I really loved this article. I'm such a sucker for dogs.
She eagerly came into the dining room where I'm typing on a laptop and she looked amazingly innocent except for some kind of white stuffing sticking to the hairs on her chin. A little reconnaissance on my part was required during which I discovered she had managed to get a stuffed toy with a music box in it out of a locked toy box.
The mechanism that sang 'Santa's Coming to Town' is now in seventeen pieces - but thankfully she just destroyed it so there's no emergency vet visit required. The stuffing, however, is everywhere in my studio so I'll sign off while I clean up... again.
She is a cutie, and I knew she would be yours as well. Even though your son did not harm her in any way, the home she was born into might have. Keep trying. You love her.
Scratch that. I'm on notice not to offer babysitting to anybody for a bit. I need my energies replenished first! The grandkids even got turned down last Saturday!
I had to decline, as it had piddled everywhere in our house and my husband had been very upset with me. (She wasn't a close friend, for whom we would have lumped it, but someone I was trying to help out during a trying time.)

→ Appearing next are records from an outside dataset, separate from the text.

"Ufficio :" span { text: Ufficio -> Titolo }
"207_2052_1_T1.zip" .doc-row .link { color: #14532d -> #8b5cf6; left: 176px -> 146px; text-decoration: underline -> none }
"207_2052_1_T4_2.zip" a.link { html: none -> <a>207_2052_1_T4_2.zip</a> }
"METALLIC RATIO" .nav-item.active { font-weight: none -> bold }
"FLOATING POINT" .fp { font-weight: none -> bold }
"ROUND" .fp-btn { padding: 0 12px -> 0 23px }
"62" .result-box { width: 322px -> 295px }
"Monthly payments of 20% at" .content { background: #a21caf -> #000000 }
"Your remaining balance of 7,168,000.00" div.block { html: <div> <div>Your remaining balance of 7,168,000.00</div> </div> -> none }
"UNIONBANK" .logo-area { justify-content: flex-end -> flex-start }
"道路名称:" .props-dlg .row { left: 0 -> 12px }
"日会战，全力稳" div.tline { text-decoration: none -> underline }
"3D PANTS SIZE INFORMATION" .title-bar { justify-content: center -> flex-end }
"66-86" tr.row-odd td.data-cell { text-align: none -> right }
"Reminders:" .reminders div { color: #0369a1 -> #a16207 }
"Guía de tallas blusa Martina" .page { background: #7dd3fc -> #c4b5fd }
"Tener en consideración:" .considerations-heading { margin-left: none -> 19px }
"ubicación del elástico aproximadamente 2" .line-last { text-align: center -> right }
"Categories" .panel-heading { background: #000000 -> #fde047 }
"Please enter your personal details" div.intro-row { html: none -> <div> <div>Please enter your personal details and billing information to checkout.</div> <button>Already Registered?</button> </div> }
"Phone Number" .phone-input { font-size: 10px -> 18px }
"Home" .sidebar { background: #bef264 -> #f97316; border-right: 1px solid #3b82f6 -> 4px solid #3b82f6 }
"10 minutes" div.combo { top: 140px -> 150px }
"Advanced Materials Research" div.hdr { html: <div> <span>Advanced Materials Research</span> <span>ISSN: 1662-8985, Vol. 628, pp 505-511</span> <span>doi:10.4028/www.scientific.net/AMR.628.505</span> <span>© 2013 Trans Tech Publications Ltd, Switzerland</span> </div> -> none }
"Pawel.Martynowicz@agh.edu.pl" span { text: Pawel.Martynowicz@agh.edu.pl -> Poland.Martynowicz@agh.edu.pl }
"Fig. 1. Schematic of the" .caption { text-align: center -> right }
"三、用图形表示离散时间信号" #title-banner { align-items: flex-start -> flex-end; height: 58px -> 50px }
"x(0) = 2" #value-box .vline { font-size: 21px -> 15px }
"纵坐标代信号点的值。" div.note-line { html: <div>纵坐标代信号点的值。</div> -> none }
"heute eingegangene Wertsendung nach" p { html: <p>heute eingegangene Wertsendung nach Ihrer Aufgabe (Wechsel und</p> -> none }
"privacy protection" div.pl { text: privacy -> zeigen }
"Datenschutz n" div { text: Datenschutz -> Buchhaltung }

Anyway, when I told her why she said simply, "Well she does that here too, but my house doesn't smell, does it?"
It would have been nice if she had told me beforehand, as she knew we had new hardwood floors and new rugs. I still scratch my head over that one.
Now normally if my husband goes off to play squash early on Sunday morning, the two dogs will either stay in bed with me or breath on me or stand on top of me until I wake up. I actually managed to sleep in which should have been my first clue... as the two of them (the other dog has now also been corrupted) were having so much fun!
The little stinkers then wagged their little tails with joy when I came into the family room where the two of them were lying on the leather couches looking so innocent and well-behaved. As anybody who raises dogs knows, there's no point in correcting a dog hours after the event, as they won't understand why they are being crated.
I guess if this is the worst thing that happens to me today, I'm in pretty great shape.
And she'd be 'in the dog house' pretty regularly!
I just can't stand piddle and poo in the house! I might excuse it from a puppy, but not a full grown dog! (and that's not even getting into the 'flea issue'...or the 'dog hair on all the furniture' issue...neither of which, are terribly appealing to me. I'm not real fond of 'dog slobber on the face', either...I know, they now insist it's 'scientifically proven to be clean' and all, but I just don't buy it!)
I tell myself dogs are HAPPIER outside anyway....it's good for them. More like their ancestral natural habitat. They can go out there and get back in touch with their 'wolf nature'... Ah heck, if they're too tender, I'll even install wall to wall carpet, and put a built-in heater in the dog house. Anything to keep them OUTSIDE!